== The data ==
··········

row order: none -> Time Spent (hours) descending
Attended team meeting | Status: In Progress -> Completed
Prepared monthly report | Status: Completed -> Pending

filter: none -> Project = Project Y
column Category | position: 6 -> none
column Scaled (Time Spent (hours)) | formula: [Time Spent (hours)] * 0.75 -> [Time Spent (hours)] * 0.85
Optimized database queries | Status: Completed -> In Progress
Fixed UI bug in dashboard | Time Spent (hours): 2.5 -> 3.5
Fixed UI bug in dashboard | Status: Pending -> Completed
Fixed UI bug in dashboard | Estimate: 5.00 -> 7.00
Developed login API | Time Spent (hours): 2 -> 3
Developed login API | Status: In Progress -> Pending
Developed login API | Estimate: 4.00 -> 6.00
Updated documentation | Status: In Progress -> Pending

··········

== Assignment ==
State how many lines of the listing hold the string "Fixed"; reply with the number and nothing else.

== Written answer ==
3